Glucagon-like peptide 1 (GLP-1) agonists are used for type 2 diabetes treatment and activate similar pathways to insulin to improve glucose homeostasis.³⁸ The GLP-1 signaling pathways also indirectly promote and restore neuronal insulin signaling,^39,40 reducing serine IRS-1 phosphorylation and monomeric α-synuclein load, preserving dopaminergic neurons, and attenuating cell death in rodent models of multiple systems atrophy and Alzheimer disease.^32,41 A proposed mechanism of action of GLP-1 agonists in neurons is also shown in Figure 1.

Exenatide, the first synthetic GLP-1 agonist, was recently studied for potential disease-modifying effects in a randomized, placebo-controlled clinical trial in patients with moderate PD, finding positive effects on motor severity (measured after overnight dopaminergic medication withdrawal) that were sustained 12 weeks beyond the period of exenatide exposure.⁴² Given its positive clinical effects in the trial and preclinical data suggesting modulation of insulin signaling as its main mechanism of action, our a priori hypothesis was that exenatide-treated compared with placebo-treated participants would show changes in IRS-1 p-Tyr signaling proteins in neuronal-enriched EVs, suggesting activation of brain insulin signaling pathways. Our analysis used patient serum samples to identify changes in insulin signaling biomarkers in neuronal-enriched EVs during multiple time points.

Methods

Patients and Study Design

The Exenatide-PD trial (a randomized, double-blind, placebo-controlled, single center, 60-week trial of exenatide once weekly for the treatment of moderate-severity PD⁴³) (NCT01971242) was performed from June 18, 2014, to June 16, 2016, to assess the effects of exenatide on disease progression for 60 weeks.⁴² The trial enrolled 60 men and women between 25 and 75 years of age with idiopathic PD⁴⁴ who were receiving dopaminergic treatment. Patients were randomized to self-inject either 2 mg of exenatide (n = 31) or placebo (n = 29) once weekly for 48 weeks, followed by drug withdrawal and a final visit 12 weeks later. At each visit, patients were assessed using the Movement Disorders Society Unified Parkinson’s Disease Rating Scale (MDS-UPDRS) and provided blood samples after an overnight withdrawal from PD medication.
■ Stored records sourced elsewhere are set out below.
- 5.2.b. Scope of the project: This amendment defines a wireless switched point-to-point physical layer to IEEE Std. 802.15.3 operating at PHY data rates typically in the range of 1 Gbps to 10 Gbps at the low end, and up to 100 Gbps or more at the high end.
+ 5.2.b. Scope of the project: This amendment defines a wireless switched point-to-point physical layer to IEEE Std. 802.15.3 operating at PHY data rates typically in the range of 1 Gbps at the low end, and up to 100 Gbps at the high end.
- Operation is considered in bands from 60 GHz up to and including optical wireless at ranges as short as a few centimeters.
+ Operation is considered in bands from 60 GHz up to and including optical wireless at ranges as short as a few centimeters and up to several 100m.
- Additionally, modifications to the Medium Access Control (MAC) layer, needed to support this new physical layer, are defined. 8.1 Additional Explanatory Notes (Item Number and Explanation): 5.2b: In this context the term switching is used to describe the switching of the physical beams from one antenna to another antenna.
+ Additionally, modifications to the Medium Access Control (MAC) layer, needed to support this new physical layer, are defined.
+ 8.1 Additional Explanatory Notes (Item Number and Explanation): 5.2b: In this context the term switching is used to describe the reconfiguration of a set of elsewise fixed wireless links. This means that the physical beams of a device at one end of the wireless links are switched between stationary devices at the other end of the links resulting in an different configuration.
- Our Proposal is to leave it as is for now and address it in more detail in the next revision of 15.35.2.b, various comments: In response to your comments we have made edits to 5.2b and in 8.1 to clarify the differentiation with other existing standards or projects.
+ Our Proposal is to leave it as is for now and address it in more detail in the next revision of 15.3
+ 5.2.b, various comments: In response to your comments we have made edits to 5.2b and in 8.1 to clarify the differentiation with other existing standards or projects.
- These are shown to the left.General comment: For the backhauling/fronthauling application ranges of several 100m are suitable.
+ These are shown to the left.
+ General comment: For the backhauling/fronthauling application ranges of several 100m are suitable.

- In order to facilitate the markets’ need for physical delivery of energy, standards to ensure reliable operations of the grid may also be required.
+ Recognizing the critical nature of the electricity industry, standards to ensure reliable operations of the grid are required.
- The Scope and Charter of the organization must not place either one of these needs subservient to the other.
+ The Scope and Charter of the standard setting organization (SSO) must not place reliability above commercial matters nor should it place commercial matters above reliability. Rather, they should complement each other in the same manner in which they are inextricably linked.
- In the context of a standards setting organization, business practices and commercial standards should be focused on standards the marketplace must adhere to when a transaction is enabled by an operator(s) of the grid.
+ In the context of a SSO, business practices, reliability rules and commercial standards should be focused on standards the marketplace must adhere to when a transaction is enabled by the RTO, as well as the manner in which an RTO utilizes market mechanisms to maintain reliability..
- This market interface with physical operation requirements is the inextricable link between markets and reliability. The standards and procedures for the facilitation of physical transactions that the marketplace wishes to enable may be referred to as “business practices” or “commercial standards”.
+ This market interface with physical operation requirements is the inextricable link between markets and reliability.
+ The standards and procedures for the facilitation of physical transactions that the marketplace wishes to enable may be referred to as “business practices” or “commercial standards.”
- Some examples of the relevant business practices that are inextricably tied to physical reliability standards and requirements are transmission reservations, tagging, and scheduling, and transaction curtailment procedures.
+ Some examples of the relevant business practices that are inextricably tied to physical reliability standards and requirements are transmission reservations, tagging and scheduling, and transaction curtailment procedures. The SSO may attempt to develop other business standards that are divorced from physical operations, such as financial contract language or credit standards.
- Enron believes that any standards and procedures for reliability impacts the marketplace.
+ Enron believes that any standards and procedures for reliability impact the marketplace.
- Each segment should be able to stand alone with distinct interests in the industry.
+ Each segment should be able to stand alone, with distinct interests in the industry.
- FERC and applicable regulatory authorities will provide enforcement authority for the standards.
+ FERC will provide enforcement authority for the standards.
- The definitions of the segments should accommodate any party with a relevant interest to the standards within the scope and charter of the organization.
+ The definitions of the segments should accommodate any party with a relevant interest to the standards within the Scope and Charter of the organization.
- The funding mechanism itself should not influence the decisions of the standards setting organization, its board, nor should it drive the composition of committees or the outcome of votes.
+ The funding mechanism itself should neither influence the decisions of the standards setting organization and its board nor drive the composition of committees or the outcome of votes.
The study was coordinated by the University College London Comprehensive Clinical Trials Unit, London, United Kingdom. Patients consented to future analysis of all samples collected during the trial as part of the original trial consent process. This trial was approved by the Brent National Health Service Research Ethics Committee, London, United Kingdom. All patients provided written informed consent, and all data were deidentified.

Outcomes

On the basis of previous literature,^35,36,39,41 our a priori hypothesis was that exenatide treatment would activate insulin signaling pathways detectable as a change in IRS-1 p-Tyr at the end of 48 weeks of treatment with exenatide. Additional exploratory outcomes were (1) differences between exenatide and placebo in other related IRS-1 signaling proteins and (2) downstream effectors of the Akt and MAPK pathways—the 2 pathways primarily involved in GLP-1 and insulin signaling. We further hypothesized that these changes would be associated with the positive motor effects seen in the clinical trial. Because of the limited amount of serum samples available, we were able to assess only a limited candidate group of biomarkers and selected Akt, extracellular signal-related kinase (Erk), total p38 (t-p38) MAPK, phospho p38 MAPK, c-Jun N-terminal kinase (JNK), GSK-3β, and mTOR.

Serum Sample Collection

Whole blood samples were collected in accordance with preprocessing guidelines for EV-based biomarker analysis.^45,46 Samples from baseline, week 24, week 48, and week 60 were analyzed.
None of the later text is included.